─── Supplied records
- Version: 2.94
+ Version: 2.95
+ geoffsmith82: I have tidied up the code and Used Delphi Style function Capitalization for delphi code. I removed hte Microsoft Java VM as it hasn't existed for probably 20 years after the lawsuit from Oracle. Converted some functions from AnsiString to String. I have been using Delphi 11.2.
──────
─── Supplied records
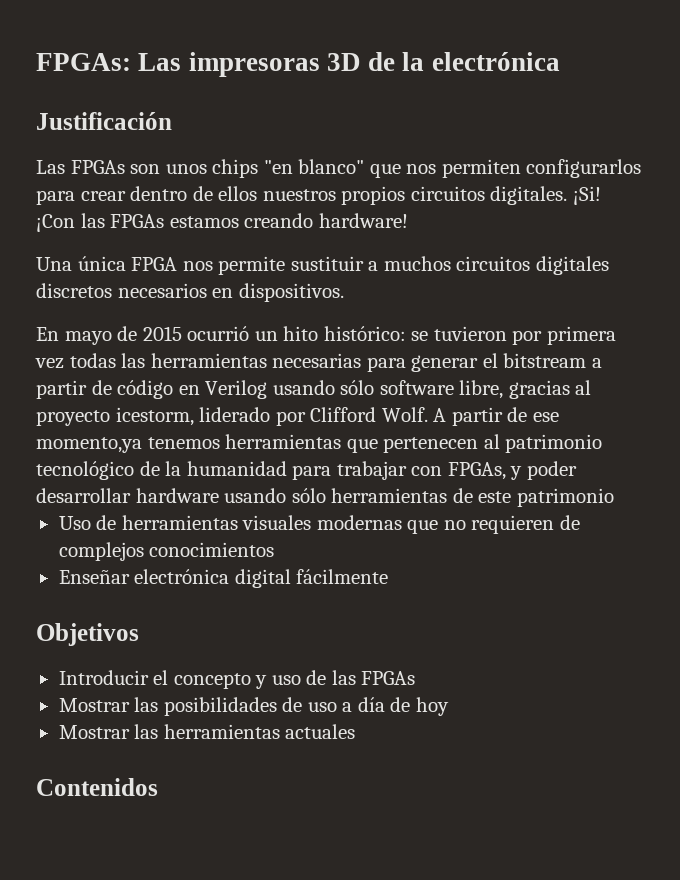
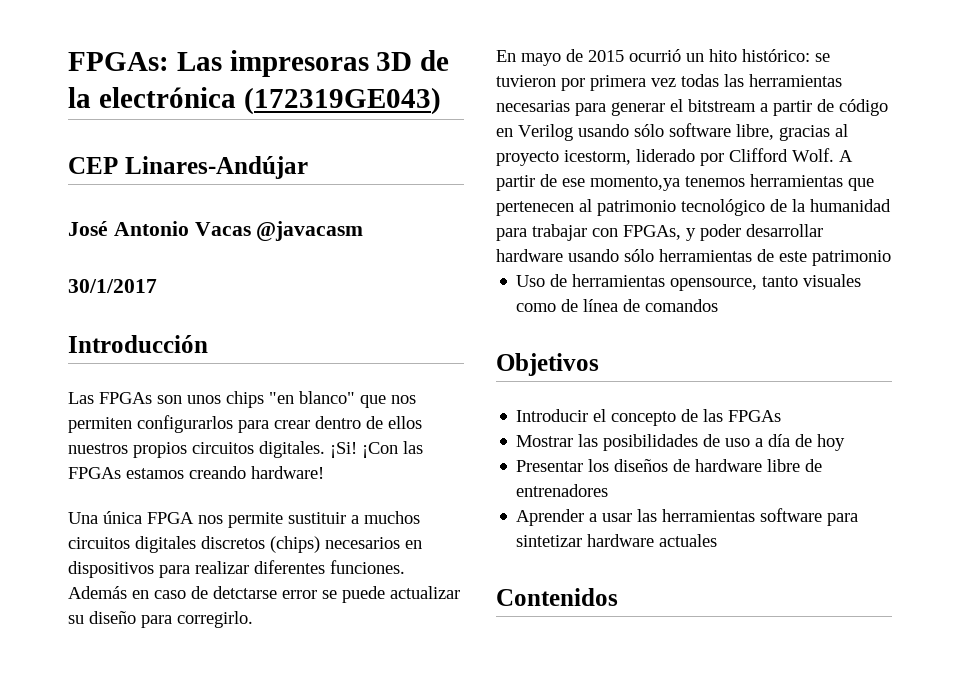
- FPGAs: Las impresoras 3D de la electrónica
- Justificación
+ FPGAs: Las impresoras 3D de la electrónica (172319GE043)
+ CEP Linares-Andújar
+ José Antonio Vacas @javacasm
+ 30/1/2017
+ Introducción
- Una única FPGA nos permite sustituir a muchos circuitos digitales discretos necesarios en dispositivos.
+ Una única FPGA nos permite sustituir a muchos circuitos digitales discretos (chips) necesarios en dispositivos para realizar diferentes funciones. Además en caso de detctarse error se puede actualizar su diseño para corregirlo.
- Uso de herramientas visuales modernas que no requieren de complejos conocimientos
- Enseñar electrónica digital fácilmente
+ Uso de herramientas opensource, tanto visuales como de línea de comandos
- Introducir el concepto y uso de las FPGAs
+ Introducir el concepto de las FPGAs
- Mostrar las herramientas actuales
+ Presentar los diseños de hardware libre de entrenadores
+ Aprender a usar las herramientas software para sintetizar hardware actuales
──────
─── Supplied records
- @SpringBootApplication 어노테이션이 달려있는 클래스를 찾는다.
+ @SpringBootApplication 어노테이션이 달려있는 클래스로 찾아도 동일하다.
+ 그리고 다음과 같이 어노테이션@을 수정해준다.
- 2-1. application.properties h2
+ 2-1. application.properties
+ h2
──────
Work instruction
In the entries above, find the line with "concepto de las FPGAs" and the line with "sintetizar hardware actuales", then set down exactly those two and every line between them, nothing else.

Output of the task
+ Introducir el concepto de las FPGAs
- Mostrar las herramientas actuales
+ Presentar los diseños de hardware libre de entrenadores
+ Aprender a usar las herramientas software para sintetizar hardware actuales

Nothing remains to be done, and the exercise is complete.